Il riccio si ricordò della lepre, era simpatica. Voleva giocare con lui, ma lui la punse e poi gli dispiacque molto. Sì, la punse perché prese paura, quando la lepre allungo la zampina, perché credeva che essa voleva fargli un dispetto. Ma ora le dispiaceva tanto, vorrebbe rimediare e chiederle scusa.

Il riccio si alzò in piedi:

“Ci vado io!”

Tutti si girarono ed istintivamente balzarono, allontanandosi in fretta, perché tutti avevano paura di lui e della palla delle sue spine appuntite.

“Riccio? Ci vai tu? E perché? Eppure tu sei cattivo!” dicevano tutti.

“No, mi dispiace se pensate così di me, non sono cattivo!” rispose battendo i piedi e quasi piangendo.

“Ma tu sei dispettoso perché pungi tutti” constatarono tutti gli animali in coro.

“No, non volevo pungere nessuno, ma sapete, a volte le cose si fanno senza volere, soprattutto quando si ha paura!”.

“Paura? Tu hai paura? E di che cosa?”  chiese il lupo che ancora si ricordava il dolore al naso.

“Succede così: si usa la forza quando si ha paura”, continuava il riccio dispiaciuto. “Uno quando si sente debole, può tirare fuori tutto ciò che è cattivo in lui, persino attaccare, solo per paura di essere attaccato”.

“Ma nessuno di noi voleva attaccarti!”  rispose lo scoiattolo. “Io ti volevo regalare una noce, e tu mi hai punto!”

“Sì, è vero, ma perché ti ho visto sempre così allegra, così bella con questa tua coda rossa!  Ti ho visto così abile, che saltavi fra i rami e ho pensato che volevi avvicinarti a me solo per prendermi in giro perché io non so fare queste cose!
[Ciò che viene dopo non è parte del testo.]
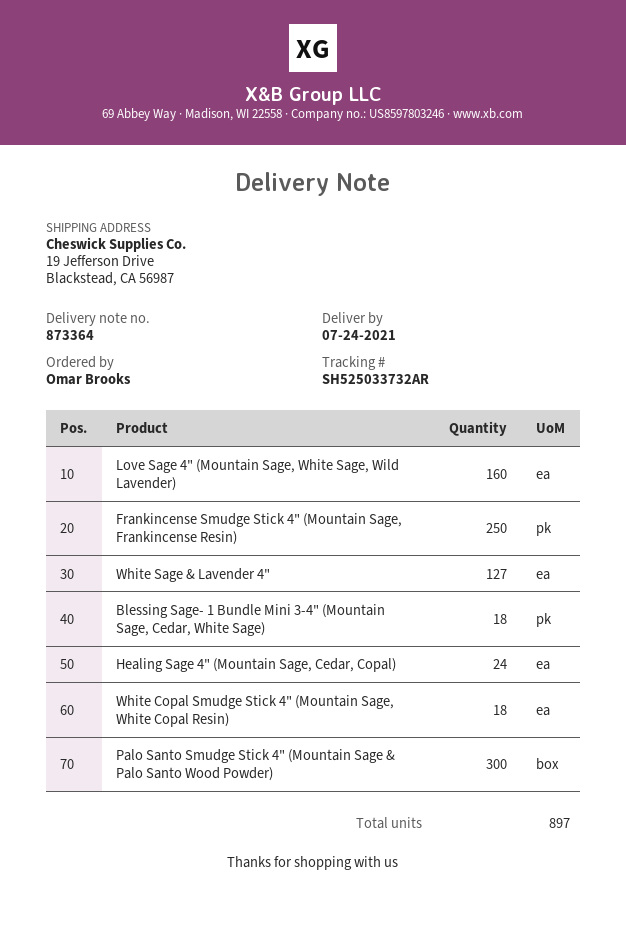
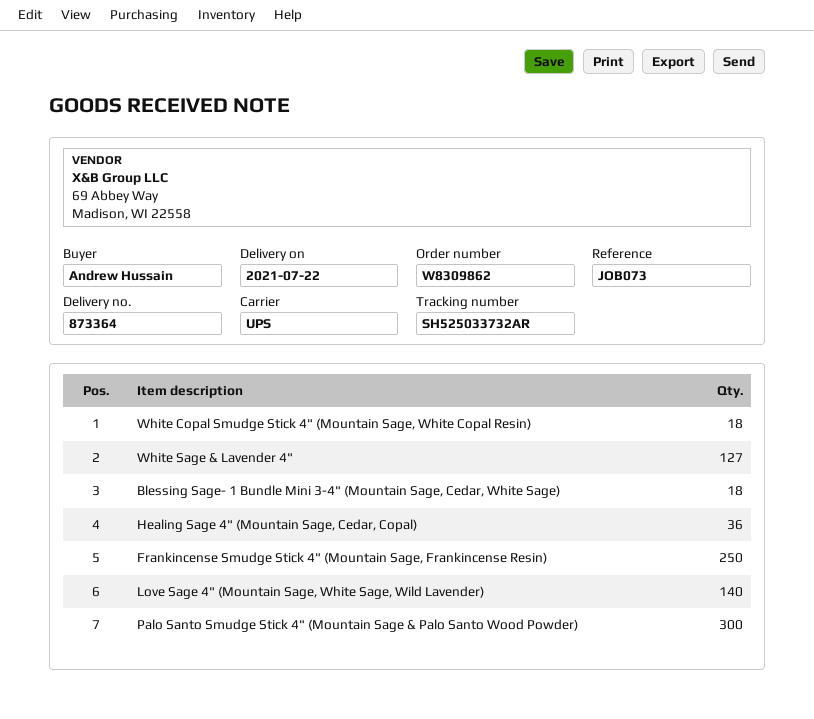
delivery date: 2021-07-24 -> 2021-07-22
ordered by: Omar Brooks -> Andrew Hussain
Love Sage 4" (Mountain Sage, White Sage, Wild Lavender): 160 -> 140
Healing Sage 4" (Mountain Sage, Cedar, Copal): 24 -> 36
Perché non so salire sugli alberi, non so saltare sui rami, sono piuttosto goffo e a posto di peli ho una palla di spine.” Parlava il riccio quasi piangendo.
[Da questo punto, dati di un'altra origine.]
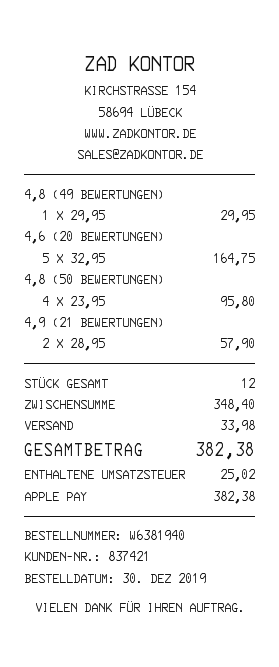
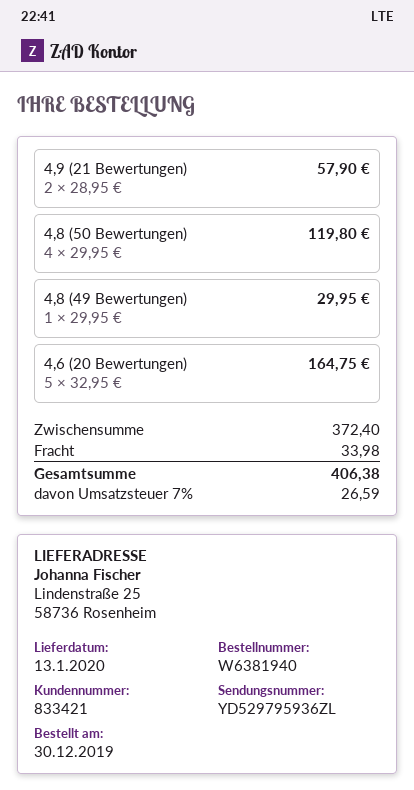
customer number: 837421 -> 833421
4,8 (50 BEWERTUNGEN): 4 x 23.95 = 95.80 -> 4 x 29.95 = 119.80
subtotal: 348.40 -> 372.40
tax: 25.02 -> 26.59
total: 382.38 -> 406.38

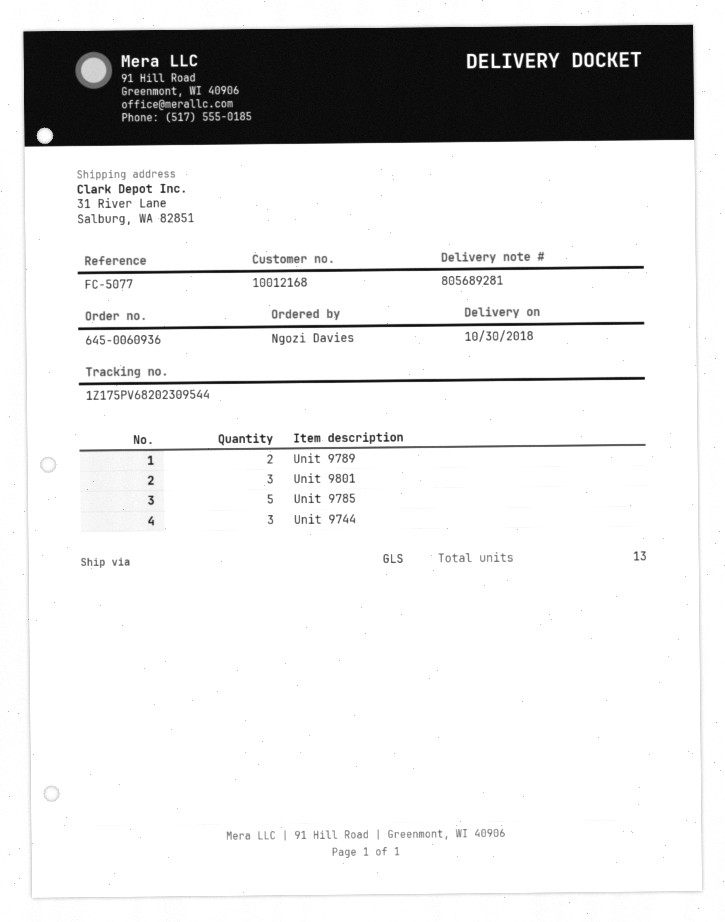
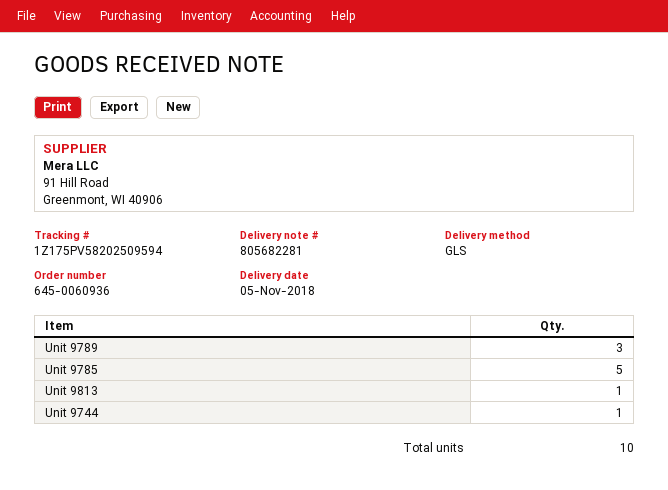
delivery note number: 805689281 -> 805682281
delivery date: 2018-10-30 -> 2018-11-05
tracking number: 1Z175PV68202309544 -> 1Z175PV58202509594
Unit 9789: 2 -> 3
Unit 9801: 3 -> none
Unit 9744: 3 -> 1
Unit 9813: none -> 1
total quantity: 13 -> 10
“Mi dispiace…” Cercò di interrompergli lo scoiattolo, ma il riccio continuava, con la voce tremante:

“Sei venuta a regalarmi una noce dura, come se tu non sapessi che io non riuscirei nemmeno a spezzarla! Che cosa dovevo pensare? Ho pensato che tu così bella, così abile, così forte mi volevi prendere in giro! La tua abilità e la tua spensieratezza sono la tua forza… ed io volevo dimostrarti la mia forza!... Ma invece la forza ho fatto vedere solo la mia cattiveria. Scusami.” Aggiunse con la voce dispiaciuta.

“Non sapevo che tu pensavi così di me. Mi dispiace. Io salto fra i rami perché questa e la mia natura, ma quante cose che non so fare!”
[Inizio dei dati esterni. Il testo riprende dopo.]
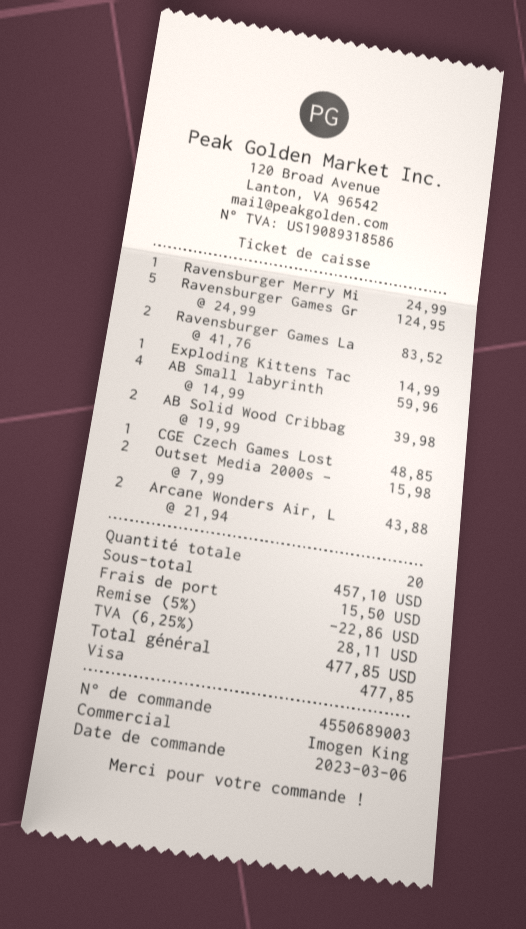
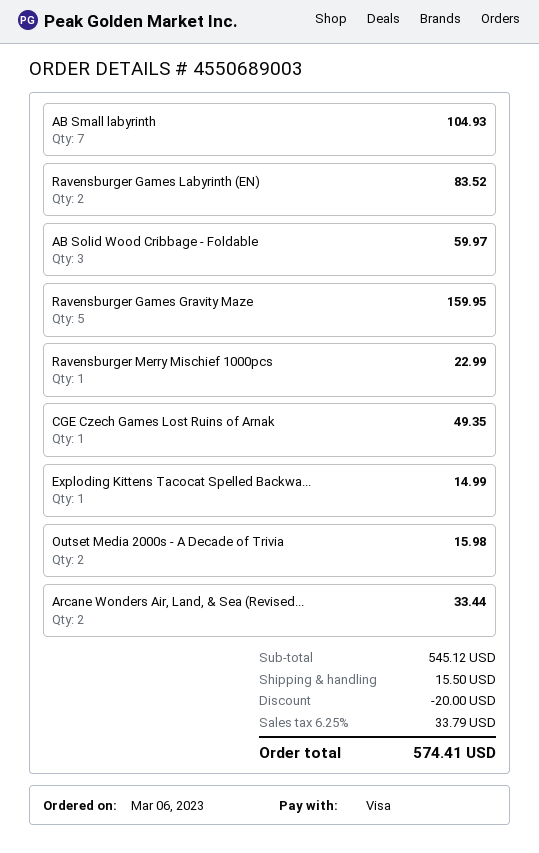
Ravensburger Merry Mi: 1 for 24.99 -> 1 for 22.99
Ravensburger Games Gr: 5 for 124.95 -> 5 for 159.95
AB Small labyrinth: 4 for 59.96 -> 7 for 104.93
AB Solid Wood Cribbag: 2 for 39.98 -> 3 for 59.97
CGE Czech Games Lost: 1 for 48.85 -> 1 for 49.35
Arcane Wonders Air, L: 2 for 43.88 -> 2 for 33.44
subtotal: 457.10 -> 545.12
discount: 22.86 -> 20.00
tax: 6.25% = 28.11 -> 6.25% = 33.79
total: 477.85 -> 574.41

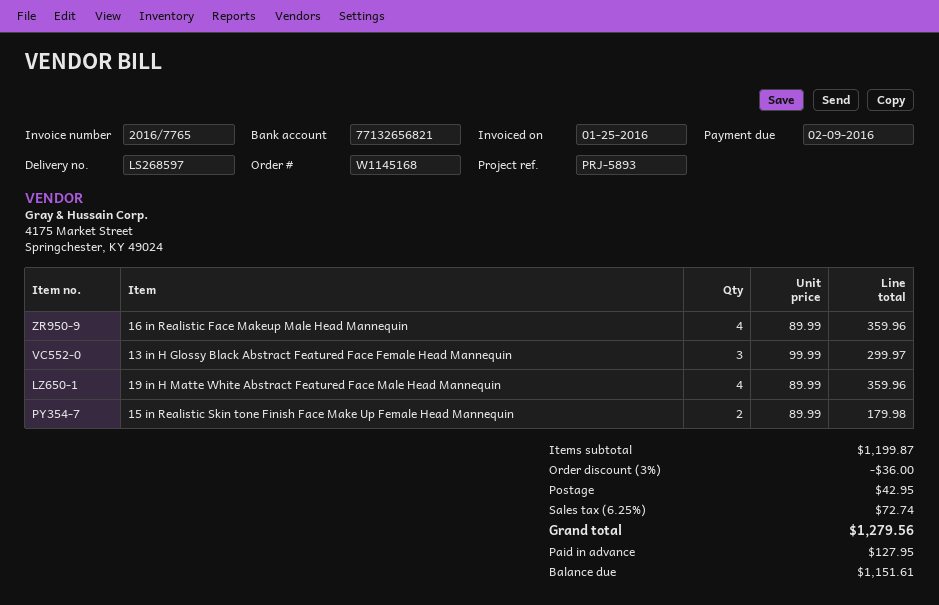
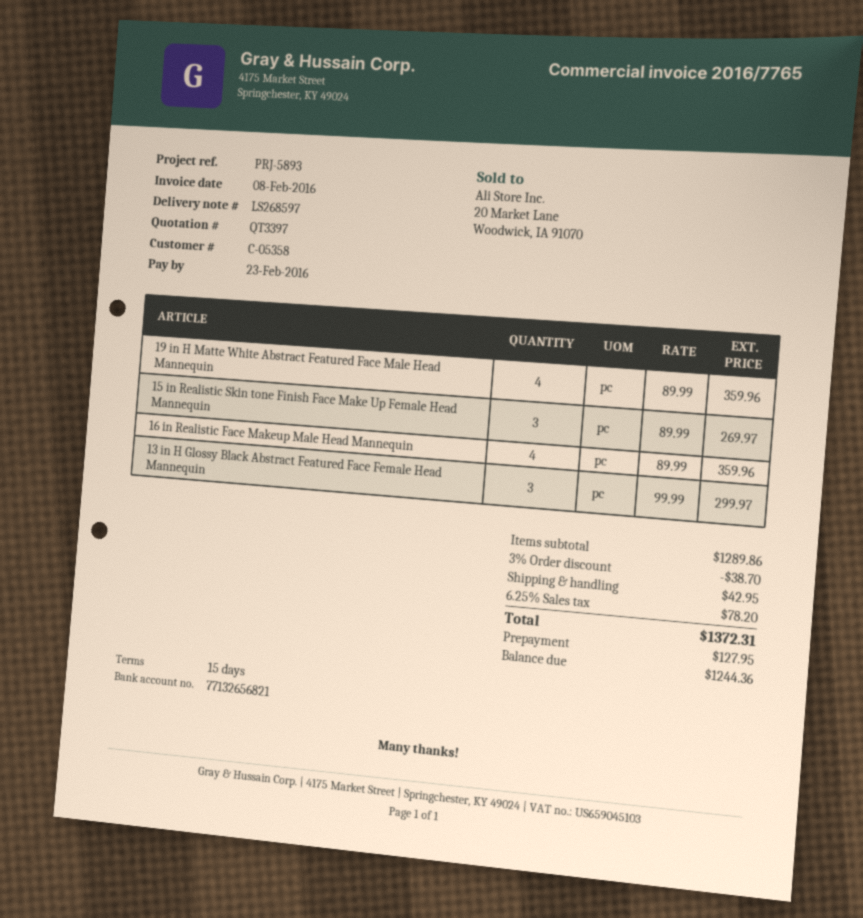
invoice date: 2016-01-25 -> 2016-02-08
due date: 2016-02-09 -> 2016-02-23
15 in Realistic Skin tone Finish Face Make Up Female Head Mannequin: 2 x 89.99 = 179.98 -> 3 x 89.99 = 269.97
subtotal: 1199.87 -> 1289.86
discount: 3% = 36.00 -> 3% = 38.70
tax: 6.25% = 72.74 -> 6.25% = 78.20
total: 1279.56 -> 1372.31
balance: 1151.61 -> 1244.36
“Ma perché hai punto me e il lupo?” chiese la volpe.

“Perché pensavo che mi volevate fare del male con i vostri denti lunghi ed affilati.”

Gli animali si guardarono tra di loro, capirono che il riccio non era cattivo ed egoista, ma era solo e indifeso, e proprio la solitudine e la paura degli altri gli faceva usare le spine. Loro l’hanno giudicato male, perché nessuno mai si è sforzato di conoscerlo e di conoscere le sue abitudini. E lui semplicemente aveva paura!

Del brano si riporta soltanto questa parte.